Investment in Africa: Capital will go where it is looked after

Investment in Africa: Capital will go where it is looked after

Somerset West – Capital will always go where it is looked after, Patrick Dlamini, CEO and managing director of the Development Bank of Southern Africa (DBSA), has said at the First African Roundtable on Infrastructure Governance taking place in Somerset West.

“Integrity of the rule of law is critical for investor confidence as they have options to go anywhere in the world,” he cautioned.

“As development banks we need to see how we can partner with governments to make sure infrastructure projects are bankable.”

He said it is important to make sure that these public sector projects are structured in such a way that they can end up standing on their own and not become a cost burden on the people of a country.

“Investors don’t want to be associated with something that has a [liability]. For instance, we cannot allow that to happen to SA utilities as investors would then not be interested in them,” he said.

He added that there is no pressure on the DBSA from the SA government regarding investments in SOEs.

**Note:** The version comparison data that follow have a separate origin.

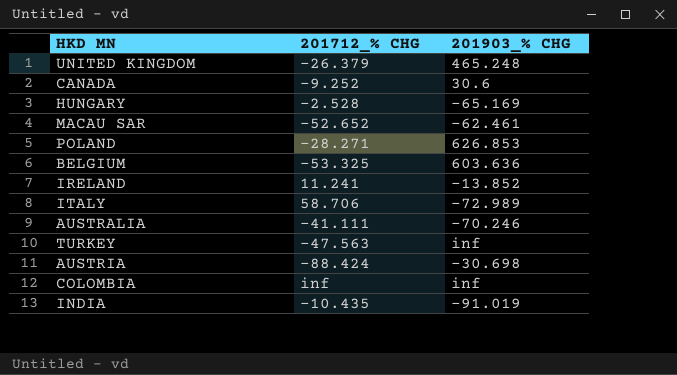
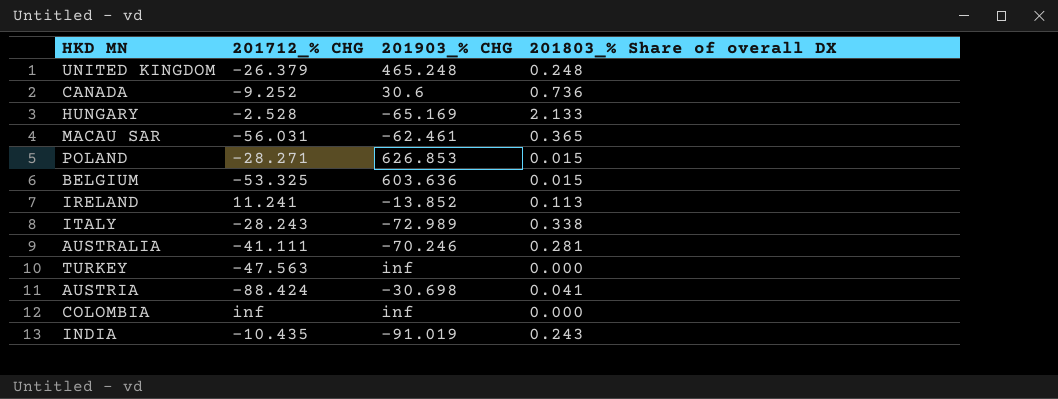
column 201803_% Share of overall DX | position: none -> 4
MACAU SAR | 201712_% CHG: -52.652 -> -56.031
ITALY | 201712_% CHG: 58.706 -> -28.243

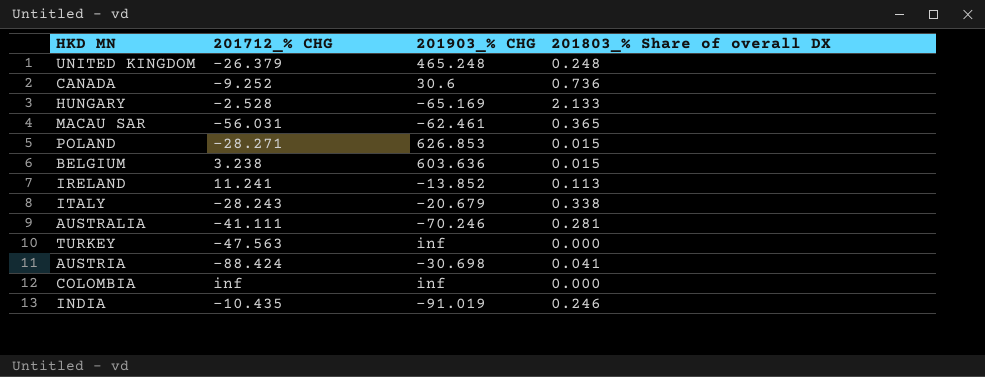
BELGIUM | 201712_% CHG: -53.325 -> 3.238
ITALY | 201903_% CHG: -72.989 -> -20.679
INDIA | 201803_% Share of overall DX: 0.243 -> 0.246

“The SA government is equally worried about challenges it faces in SOEs like Eskom. We want Eskom to succeed so good governance is very important as it holds so much risk to the economy of SA,” he explained.

“We are actually worried about the capacity of local governments as that is where the tyre hits the road.”

The DBSA wants to come up with blue prints for infrastructure investment in Africa and sees events like the First Roundtable on Infrastructure Governance as an important part of the process to reach mutual goals.

He also emphasised the importance of curbing wasteful expenditure in public infrastructure projects.

“We need to check the causes where there are leakages. A lot relate to the lack of capacity of municipalities and a lack of governance at local government levels. There are also wastages in public procurement,” he said.

“If the government can be efficient in procurement it could do so much more. With control measures in place we can have sufficient resources for investment in the country. Both the public and private sector must address this and check that the best prices were obtained.

“Give investors the right message and business confidence in our economy,” he said.